Perrier-Jouët did it for champagne: $66,830 for a case of vintage bubbly blended to your own exacting specifications, dubbed By & For. NIKEiD and Puma’s Mongolian BBQ inspired sneakerphiles’ soles, allowing them to custom-design unique kicks. Now runway success NetJets has taken inspiration from such bespokery: It’s managed the seemingly oxymoronic feat of customizing its new fleet for the needs of every traveler.
Last summer, Warren Buffett’s favorite private jet company placed the largest private jet order in history worth a staggering $9.6 billion including an order for up to 275 jets with Montreal-based manufacturer Bombardier. Buying in bulk, as NetJets Senior VP Patrick Gallagher explains, was a strategic decision. For the first time, the private-jet company could tailor-make its own planes, tweaking the standard layout much as a car company adjusts the interiors of a Lincoln or Mercedes when refreshing a fleet. This was a landmark moment. “Historically, we had taken off-the-rack aircraft, but this time around we got a little more focused,” he says.

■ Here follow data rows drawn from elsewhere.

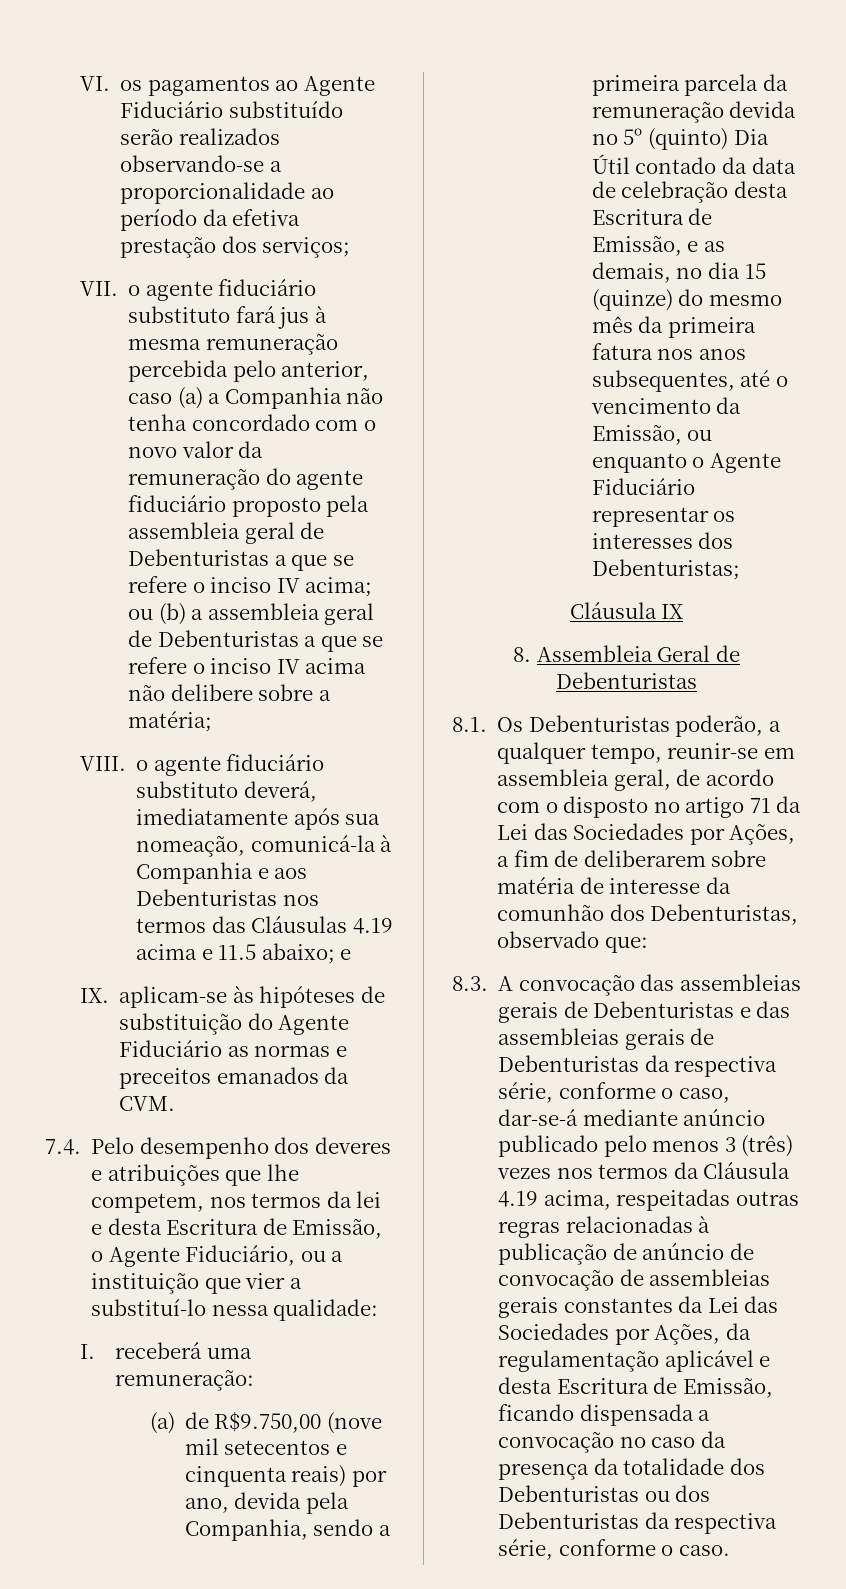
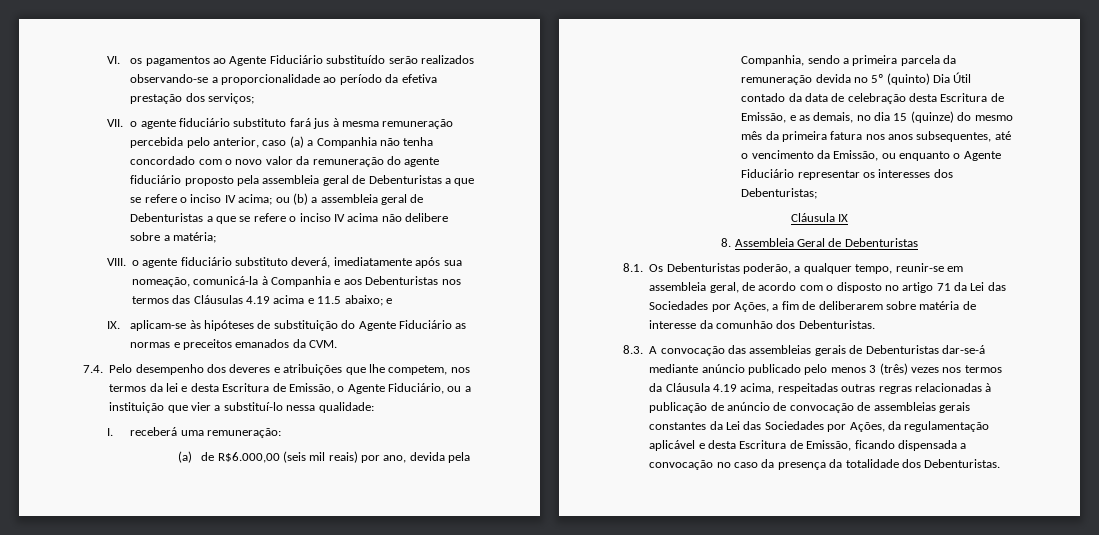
- (a) de R$9.750,00 (nove mil setecentos e cinquenta reais) por ano, devida pela Companhia, sendo a primeira parcela da remuneração devida no 5º (quinto) Dia Útil contado da data de celebração desta Escritura de Emissão, e as demais, no dia 15 (quinze) do mesmo mês da primeira fatura nos anos subsequentes, até o vencimento da Emissão, ou enquanto o Agente Fiduciário representar os interesses dos Debenturistas;
+ (a) de R$6.000,00 (seis mil reais) por ano, devida pela Companhia, sendo a primeira parcela da remuneração devida no 5º (quinto) Dia Útil contado da data de celebração desta Escritura de Emissão, e as demais, no dia 15 (quinze) do mesmo mês da primeira fatura nos anos subsequentes, até o vencimento da Emissão, ou enquanto o Agente Fiduciário representar os interesses dos Debenturistas;
- 8.1. Os Debenturistas poderão, a qualquer tempo, reunir-se em assembleia geral, de acordo com o disposto no artigo 71 da Lei das Sociedades por Ações, a fim de deliberarem sobre matéria de interesse da comunhão dos Debenturistas, observado que:
+ 8.1. Os Debenturistas poderão, a qualquer tempo, reunir-se em assembleia geral, de acordo com o disposto no artigo 71 da Lei das Sociedades por Ações, a fim de deliberarem sobre matéria de interesse da comunhão dos Debenturistas.
- 8.3. A convocação das assembleias gerais de Debenturistas e das assembleias gerais de Debenturistas da respectiva série, conforme o caso, dar-se-á mediante anúncio publicado pelo menos 3 (três) vezes nos termos da Cláusula 4.19 acima, respeitadas outras regras relacionadas à publicação de anúncio de convocação de assembleias gerais constantes da Lei das Sociedades por Ações, da regulamentação aplicável e desta Escritura de Emissão, ficando dispensada a convocação no caso da presença da totalidade dos Debenturistas ou dos Debenturistas da respectiva série, conforme o caso.
+ 8.3. A convocação das assembleias gerais de Debenturistas dar-se-á mediante anúncio publicado pelo menos 3 (três) vezes nos termos da Cláusula 4.19 acima, respeitadas outras regras relacionadas à publicação de anúncio de convocação de assembleias gerais constantes da Lei das Sociedades por Ações, da regulamentação aplicável e desta Escritura de Emissão, ficando dispensada a convocação no caso da presença da totalidade dos Debenturistas.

Over 18 months, the company’s management sifted through the feedback from more than 6,000 NetJetters to find the right cruising attitude for the newly named Signature Series. The loudest request: Guarantee a quieter ride. Every passenger wanted to arrive refreshed and relaxed after a long-haul flight. For the Global 6000 aircraft, the answer was two-fold. Firstly, additional sound dampening was installed in the plane’s body. Secondly, in a radical plot, the interior was reimagined: All staff facilities—the galley and the crew’s rest area and lavatory, which traditionally bookend the cabin—have been front-loaded by the pilot area. And in the Global 6000 fleet, passengers wanting shut-eye or seclusion can then turn the rear seating area into a private undisturbed stateroom.
Technology was the next target. Wi-Fi, which Gallagher calls “the price of entry” for private jet companies today, is standard on every craft. It also forms the basis of NetJets’ new, proprietary in-flight entertainment system. Passengers can use this Wi-Fi network, via their personal iPads or the plane’s own stash of electronic devices, to access an onboard database of TV shows and films. What’s even more impressive, though, is that every time a new plane touches down at one of NetJets’ fixed-base operators, like Teterboro or Van Nuys, it syncs that database with a local server to refresh and update programming.
Finally, NetJets’ management addressed food and beverage. Dispelling the notion that only noxious coffee can be served on planes, they put a Keurig machine in every galley in the Phenom 300 fleet so java can be freshly brewed rather than loaded ready-made at takeoff. After they noted that most seven-seater crafts flew with three passengers or fewer, they cut capacity to six to allow extra galley space for storage. Now, meals no longer need to sit, forlornly covered in Saran Wrap, on seats when customers board. Clumsy spills were addressed by a modular design system that allows piecemeal replacements rather than having to recarpet the plane. As Gallagher explains, “That’s one of the lessons learned from 25 years of people drinking red wine.”